Over time, these strategies would become automatic, like an emotional autopilot. Through repeated use, they formed an internalised maintenance program, a hidden operating system, that reinforced his shame and shaped his sense of self across time. What began as a useful defence – a way to survive childhood, ended up as the foundation for chronic low self-esteem and shame, manifesting in symptoms that spanned both anxiety and depression.

Shame as a Core Mechanism

Shame often lies beneath overt symptoms of emotional distress. While clients frequently seek help for anxiety or depression, it is often shame that quietly drives much of their inner turmoil. In this light, chronic low self-esteem may be best understood as a shame-based condition.

Despite its central role, shame is often overlooked in psychotherapy, not out of neglect, but because it tends to remain hidden beneath more visible symptoms that feel immediate to the client. Clients typically tend to present symptoms of anxiety and depression, while the deeper, silent driver, shame, goes unaddressed. Yet neuroaffective research identifies shame as a core emotion, evolutionarily essential for social survival. Without the capacity for shame, early humans would have struggled to understand social hierarchies, maintain group cohesion, or follow communal norms. In this sense, shame originally served an adaptive purpose: to guide behaviour in socially acceptable ways (Matos, Pinto-Gouveia & Duarte, 2013).

Like all other core emotions, shame functions as a sudden “call to action“. It generates immediate internal distress, a state of hyper or hypo-arousal, which demands urgent behavioural regulation. People may respond with submission, withdrawal, compliance, or people-pleasing. These reactions serve as social survival mechanisms, especially for those raised in emotionally unsafe environments.
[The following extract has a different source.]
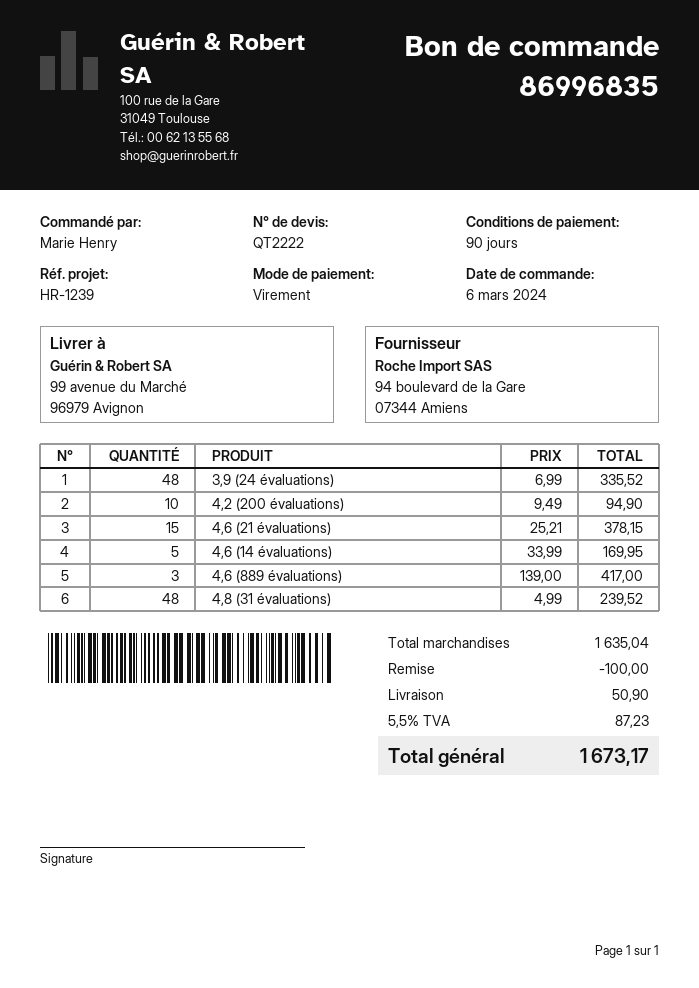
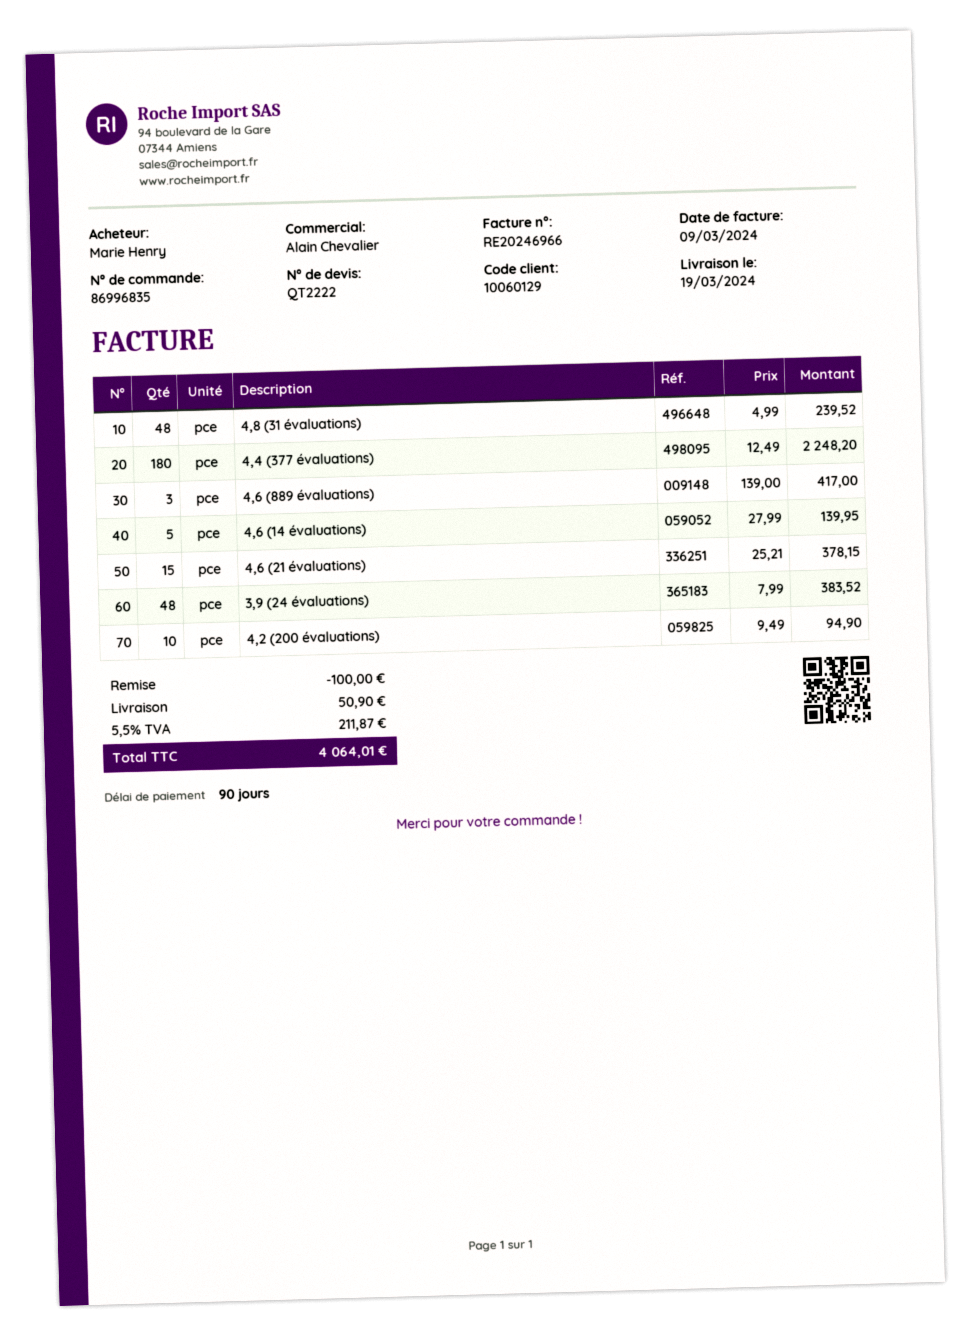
3,9 (24 évaluations): 48 x 6.99 = 335.52 -> 48 x 7.99 = 383.52
4,6 (14 évaluations): 5 x 33.99 = 169.95 -> 5 x 27.99 = 139.95
4,4 (377 évaluations): none -> 180 x 12.49 = 2248.20
tax: 5.5% = 87.23 -> 5.5% = 211.87
total: 1673.17 -> 4064.01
It is only natural that, when adaptive regulation is lacking, individuals revert to maladaptive strategies like lying, substance use, excessive niceness, or self-betrayal, often learned in childhood through repeated exposure to shame and invalidation.

And so, in a perceived social crisis when emotionally overwhelmed (i.e., activating event), individuals often unconsciously revert to coping mechanisms such as overcompensation, avoidance, or capitulation (i.e., surrendering to shame) in no particular order. These strategies may feel protective in the moment, offering a temporary sense of control or relief. However, they are often subtle forms of self-sabotage and ironically, they end up reinforcing the very shame they were unconsciously trying to manage or escape.

For instance, overcompensation may manifest as perfectionism, over-working to exhaustion, clinging to abusive relationships, giving away money one cannot afford to lose, pretending to like people one inwardly distrusts, or engaging in overly self-sacrificing behaviour, all in a desperate effort to gain acceptance or avoid perceived rejection. These actions may appear altruistic or generous on the surface but are often driven by deep fears of abandonment or worthlessness.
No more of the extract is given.